Cinq ans après la publication de Nos très chers Émirs, voilà l’histoire relancée : Blast publie un document exclusif qui laisse penser que l’enquête de nos deux confrères visait juste au sujet de Jean-Marie Le Guen. Cette nouvelle pièce de la Qatar Connection dévoile en effet les dessous financiers d’un accord conclu entre le secrétaire d’État français et la représentation du Qatar à Paris.

En mars 2016, cette lettre à l’en-tête de l’ambassade de l’État du Qatar à Paris est adressée à un membre éminent du gouvernement de l’émirat, à Doha. Elle porte la mention « confidentiel »...


Le courrier, daté du 23 mars 2016, est signé de la main de l’ambassadeur, Mishaal Bin Hamad Al-Thani. Il s’adresse à « son Excellence le Sheikh Mohamed Bin Abdurrahman Al-Thani », le ministre des Affaires étrangères qatari. Le diplomate fait « référence » à un précédant courrier portant le « numéro wkh/5/1461/2016 en date du 16/3/2016, au sujet de Monsieur Jean-Marie Le Guen - Ministre français en charge des relations avec le Parlement français ».

Son contenu est explicite sur la nature des relations entretenues avec Jean-Marie Le Guen : « J’ai le plaisir de vous informer que, selon votre demande dans le courrier susmentionné, il a été délivré un montant d’une valeur de 260 000 euros (deux cent soixante mille euros) à Monsieur Jean-Marie Le Guen pour les services qu’il va rendre à l’État du Qatar. Ce montant a été prélevé de la garde des fonds restants qui sont réservés aux relations publiques. »

Un activisme sans ciller

L’hebdo Marianne avait consacré en février 2017 une longue enquête à ces contacts répétés avec l’ambassade du Qatar. Y était ainsi évoquée la tenue d’un déjeuner organisé à l’initiative du ministre en décembre 2015 avec l’ambassadeur qatari, son épouse et Olivier Spithakis, ex-patron de la MNEF (lourdement condamné dans l’affaire du même nom) recyclé dans les affaires.

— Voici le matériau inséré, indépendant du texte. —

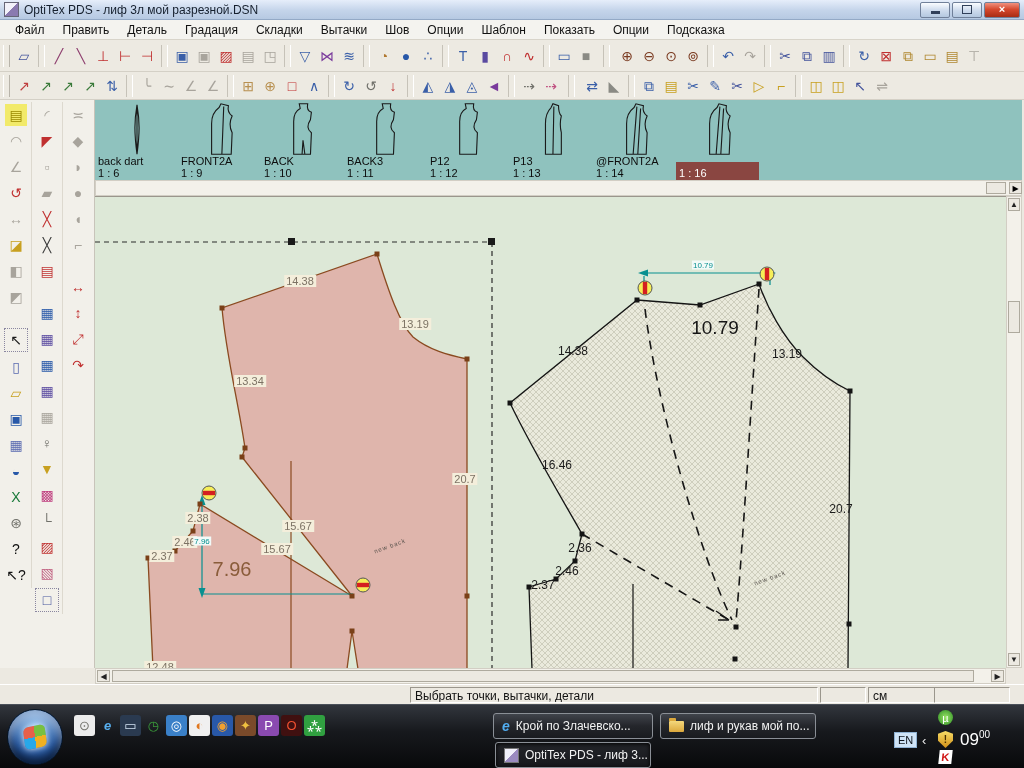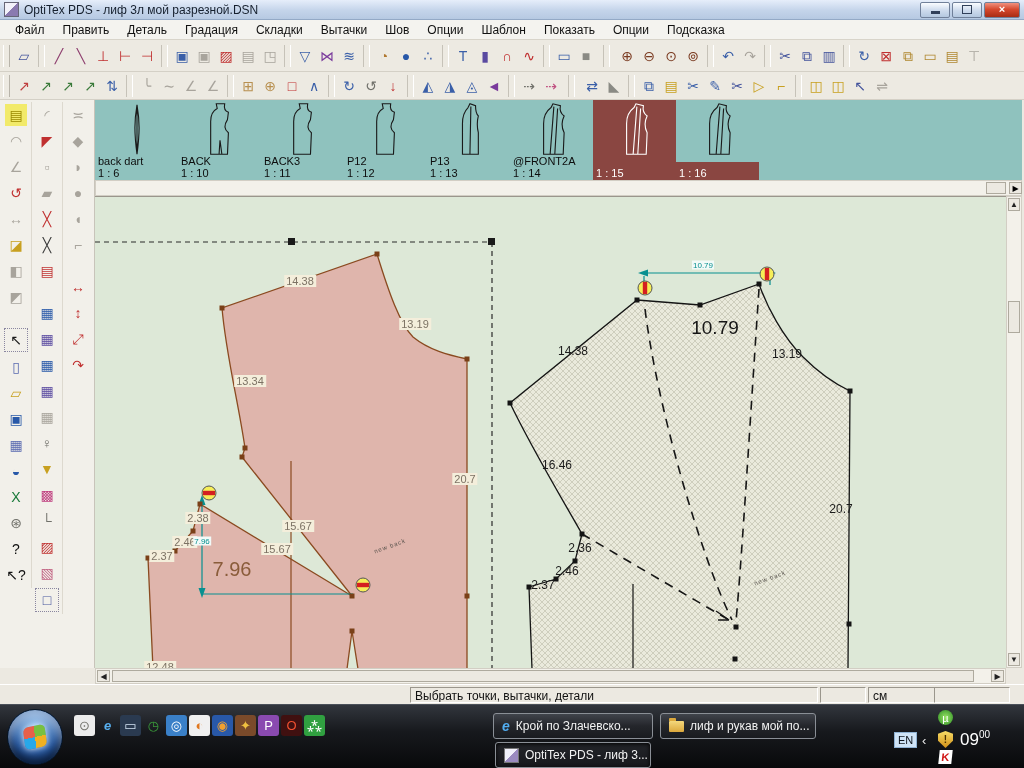--- a/index.html
+++ b/index.html
@@ -554,6 +554,13 @@
       </div>
       <div class="thumb">
         <div class="tshape"><svg width="44" height="56" viewBox="0 0 40 60">
+            <path d="M11,57 L11,24 C11,15 15,10 19,7 L21,3 L29,5 C28,10 30,14 33,16 C29,24 31,30 33,34 L32,57 Z M24,6 L22,57" fill="none" stroke="#1a1a1a" stroke-width="1.2"></path>
+          </svg></div>
+        <div class="tname">FRONT2A</div>
+        <div class="tscale">1 : 9</div>
+      </div>
+      <div class="thumb">
+        <div class="tshape"><svg width="44" height="56" viewBox="0 0 40 60">
             <path d="M10,57 L10,22 C10,14 13,10 17,8 L16,3 L25,3 C24,8 26,11 29,12 L28,20 C24,26 25,31 29,34 L28,57 Z M19,57 L20,42 L22,57" fill="none" stroke="#1a1a1a" stroke-width="1.2"></path>
           </svg></div>
         <div class="tname">BACK</div>

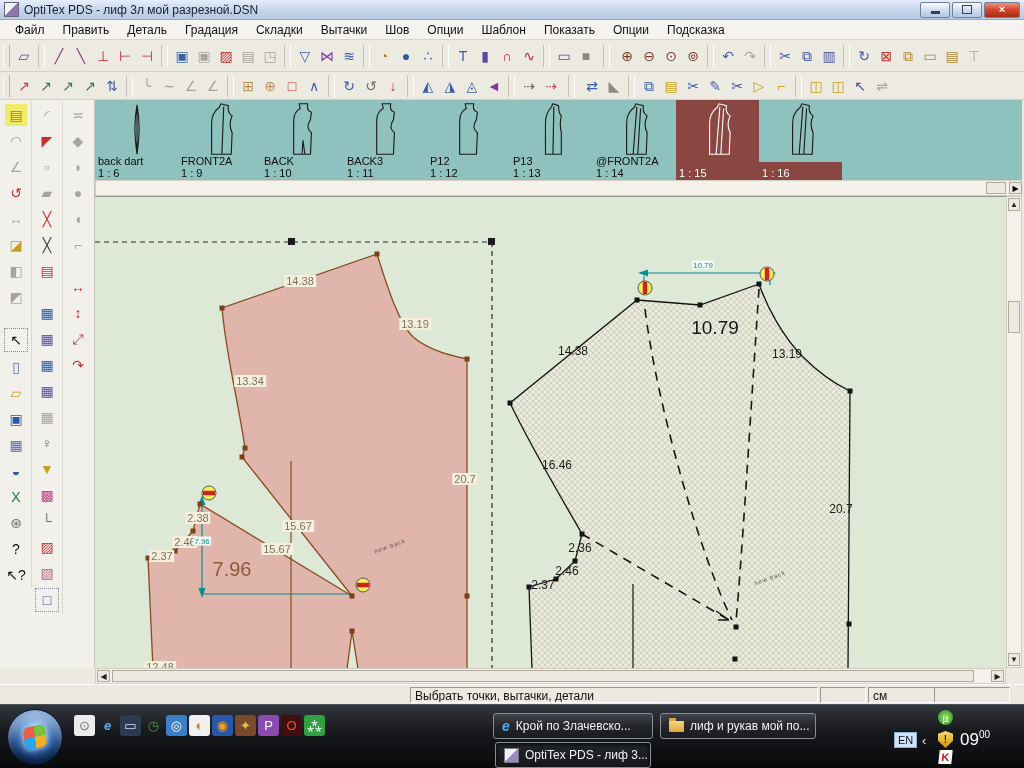--- a/index.html
+++ b/index.html
@@ -593,12 +593,6 @@
           </svg></div>
         <div class="tname">@FRONT2A</div>
         <div class="tscale">1 : 14</div>
-      </div>
-      <div class="thumb sel">
-        <div class="tshape"><svg width="44" height="56" viewBox="0 0 40 60">
-            <path d="M11,57 L11,24 C11,15 15,10 19,7 L21,3 L29,5 C28,10 30,14 33,16 C29,24 31,30 33,34 L32,57 Z M22,6 L18,57 M26,8 L23,57" fill="none" stroke="#ffffff" stroke-width="1.2"></path>
-          </svg></div>
-        <div class="tscale">1 : 15</div>
       </div>
       <div class="thumb">
         <div class="tshape"><svg width="44" height="56" viewBox="0 0 40 60">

Pour justifier son activisme auprès de l’émirat gazier, Jean-Marie Le Guen avait avancé à Marianne une toute autre version. Il s’était alors prévalu de sa fonction. A nos confrères, le secrétaire d’État indiquait ainsi avoir « rencontré l’ambassadeur du Qatar, comme ceux d’autres pays, dans le cadre de mes fonctions gouvernementales ». Et il l’assurait : « Je n’ai jamais proposé d’exercer la moindre influence en faveur de l’État du Qatar. » Des propos en contradiction avec le document révélé par Blast.

Contacté par l’intermédiaire de son secrétariat chez Siaci Saint Honoré, une société de courtage où l’ancien ministre occupe depuis sa sortie du gouvernement les fonctions de conseiller du président, Jean-Marie Le Guen n’a pas voulu nous répondre. Comme à son habitude, l’ambassade du Qatar à Paris n’a pas non plus réagi à notre mail.

(1) Un compagnonnage qui avait valu un temps à Jean-Marie Le Guen quelques soucis avec la justice : celle-ci l’avait mis en examen dans un volet de l’affaire de la MNEF, le soupçonnant notamment d’avoir bénéficié d’un emploi fictif, avant d’abandonner les poursuites faute d’éléments suffisants.

(2) L’intéressé a toujours nié être mêlé à cette histoire. Ex-conseiller de Laurent Fabius, ancien vice-président du département des Bouches-du-Rhône (sous la présidence de Jean-Noël Guérini), il est aujourd’hui président du Synfie (le Syndicat français de l'intelligence économique).